**What is needed**
Exactly the lines from the one containing "subtotal: 2425.73 -> 2445.60" through the end of the listing should be written out, both ends included, and nothing more.

**Exercise data**
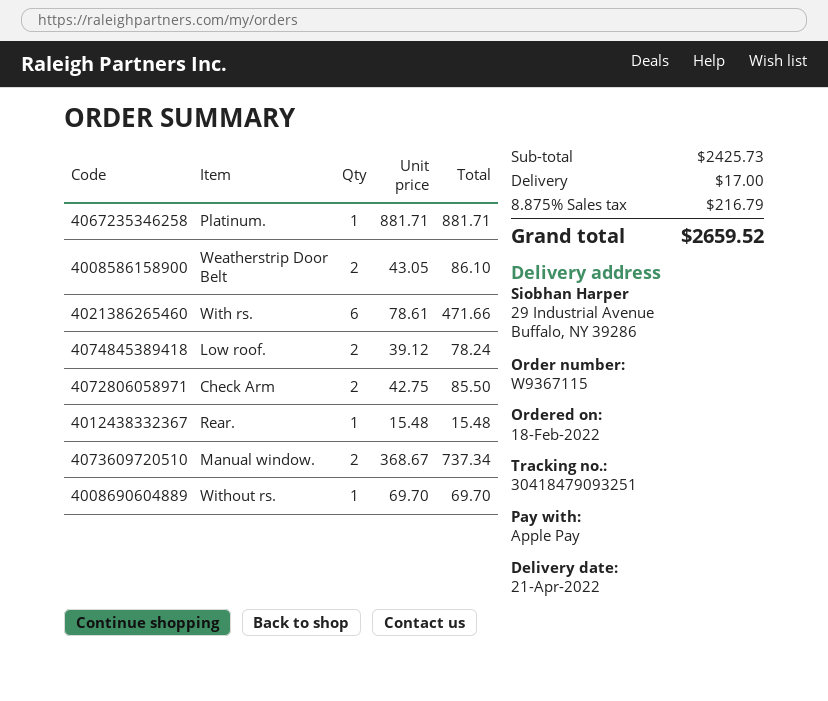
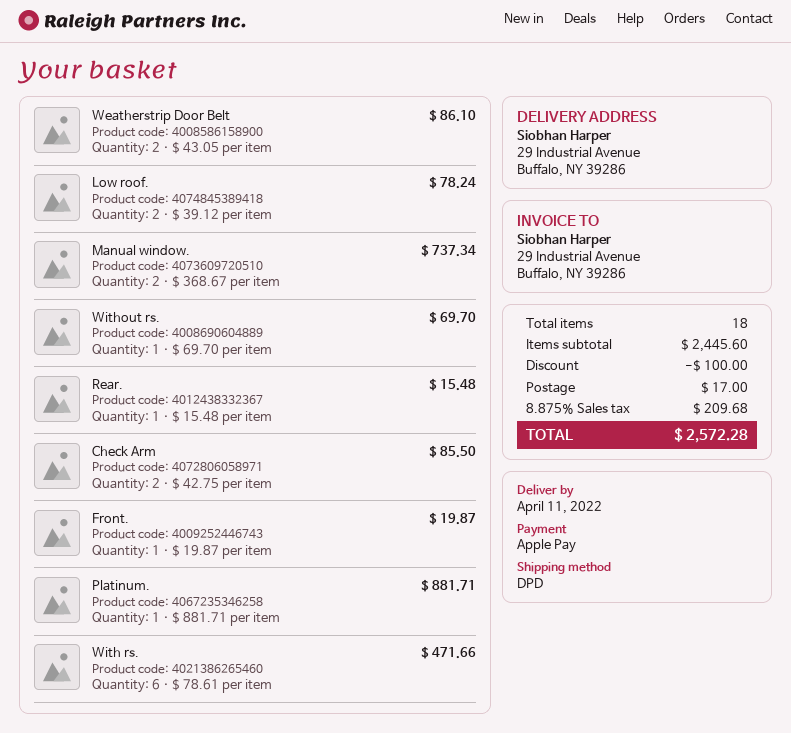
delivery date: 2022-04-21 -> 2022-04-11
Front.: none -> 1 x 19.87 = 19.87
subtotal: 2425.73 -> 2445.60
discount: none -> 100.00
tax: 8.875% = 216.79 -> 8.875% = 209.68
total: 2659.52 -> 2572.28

**Task output**
subtotal: 2425.73 -> 2445.60
discount: none -> 100.00
tax: 8.875% = 216.79 -> 8.875% = 209.68
total: 2659.52 -> 2572.28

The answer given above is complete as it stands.